In her Keynote address to the WE*ACT Conference on Women and Pensions, Vancouver, November 3, 2001, Monica Townson, wrote:

Governments continue to cut public sector provision of social services. They seem to expect that these services can be provided at “no cost” by families. Add to that an increased demand for eldercare as the population ages and you can see the kind of challenge women are likely to face. As well, coverage of workplace pension plans has been dropping and women’s lower earnings still make it difficult for them to set aside private savings for their old age.

At the same time as women are facing these challenges, pension policy is moving away from the collective responsibility which has been fundamental to Canada’s public pension programs. Policy makers have been preoccupied with the cost of public pensions. There is pressure to reduce benefits. There is also a strong lobby that wants to privatize the public pension system and shift responsibility on to individuals, who will increasingly be expected to save for themselves and provide their own retirement incomes. Women will find it particularly difficult to do this. To the extent that they are not able to do so, poverty among older women may increase in future, unless policies can be developed to address their needs[3].
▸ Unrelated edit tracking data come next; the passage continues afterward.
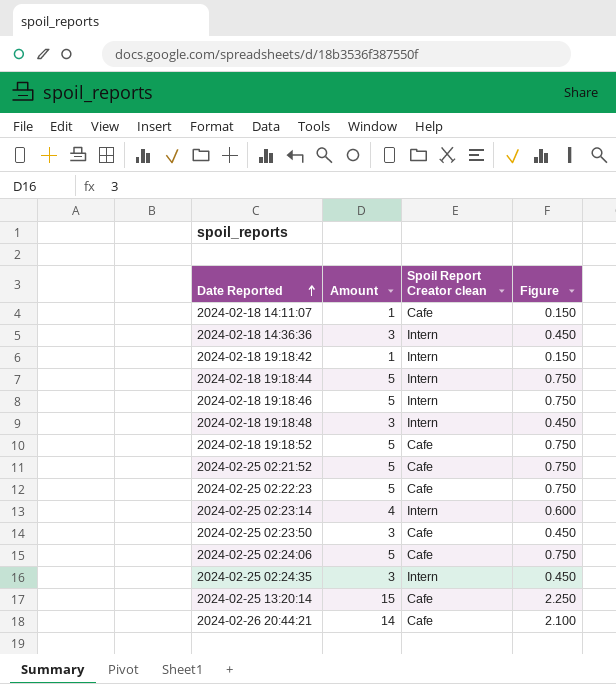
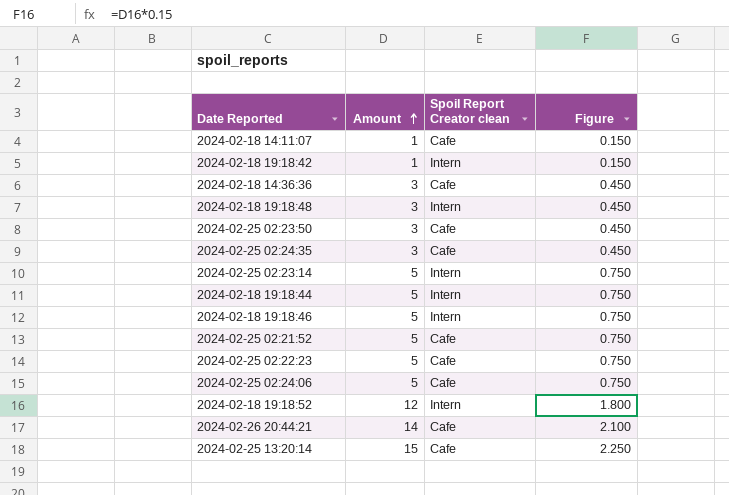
row order: Date Reported ascending -> Amount ascending
2024-02-18 14:36:36 | Spoil Report Creator clean: Intern -> Cafe
2024-02-25 02:24:35 | Spoil Report Creator clean: Intern -> Cafe
2024-02-25 02:23:14 | Amount: 4 -> 5
2024-02-25 02:23:14 | Figure: 0.600 -> 0.750
2024-02-18 19:18:52 | Amount: 5 -> 12
2024-02-18 19:18:52 | Spoil Report Creator clean: Cafe -> Intern
2024-02-18 19:18:52 | Figure: 0.750 -> 1.800

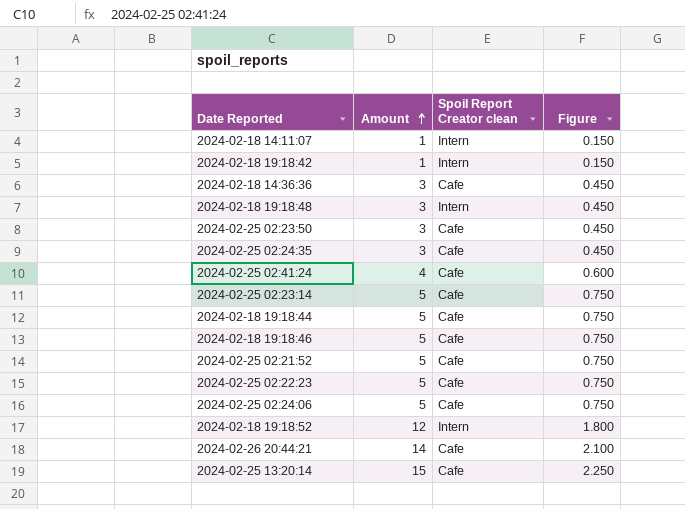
2024-02-18 14:11:07 | Spoil Report Creator clean: Cafe -> Intern
row 2024-02-25 02:41:24: none -> 4 | Cafe | 0.600
2024-02-25 02:23:14 | Spoil Report Creator clean: Intern -> Cafe
2024-02-18 19:18:44 | Spoil Report Creator clean: Intern -> Cafe
2024-02-18 19:18:46 | Spoil Report Creator clean: Intern -> Cafe

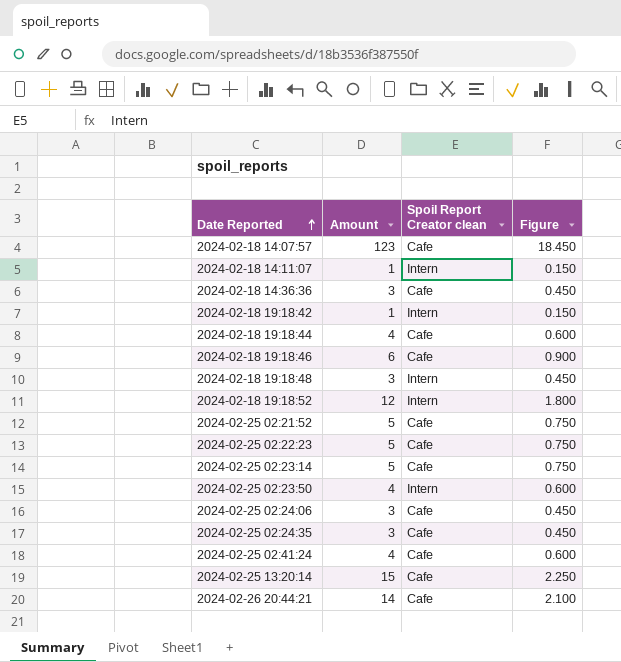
row order: Amount ascending -> Date Reported ascending
row 2024-02-18 14:07:57: none -> 123 | Cafe | 18.450
2024-02-18 19:18:44 | Amount: 5 -> 4
2024-02-18 19:18:44 | Figure: 0.750 -> 0.600
2024-02-18 19:18:46 | Amount: 5 -> 6
2024-02-18 19:18:46 | Figure: 0.750 -> 0.900
2024-02-25 02:23:50 | Amount: 3 -> 4
2024-02-25 02:23:50 | Spoil Report Creator clean: Cafe -> Intern
2024-02-25 02:23:50 | Figure: 0.450 -> 0.600
2024-02-25 02:24:06 | Amount: 5 -> 3
2024-02-25 02:24:06 | Figure: 0.750 -> 0.450

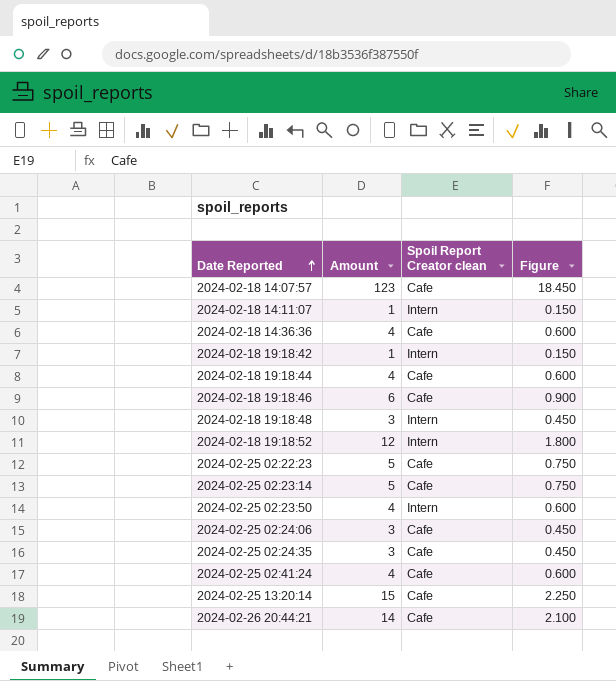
row 2024-02-25 02:21:52: 5 | Cafe | 0.750 -> none
2024-02-18 14:36:36 | Amount: 3 -> 4
2024-02-18 14:36:36 | Figure: 0.450 -> 0.600

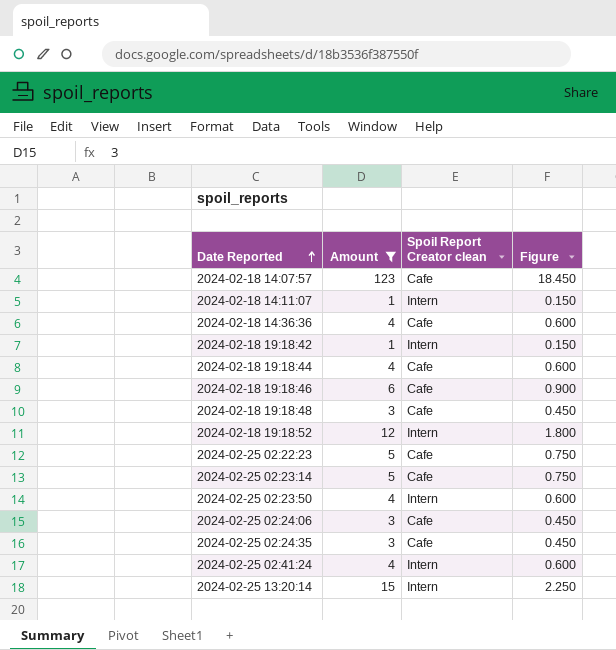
filter: none -> Amount != 14
2024-02-18 19:18:48 | Spoil Report Creator clean: Intern -> Cafe
2024-02-25 02:41:24 | Spoil Report Creator clean: Cafe -> Intern
2024-02-25 13:20:14 | Spoil Report Creator clean: Cafe -> Intern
Another article that raises good questions on the social costs and solutions on Canada's crime and punishment by Barry ORegan , August 12, 2010 is to be found at the following:

There are two actions out of many that we can be doing. One is to link up with all the organizations that are involved with women and women issues and have a joint action plan and strategy to respond to the looming crisis; the second is to petition our MPs, with cc to the PM, requesting that they urgently take into account the numerous studies showing the trend of our growing impoverishment of the aging female (and male) as they seek to bring about policy changes. Take Sheila Fraser’s warnings seriously.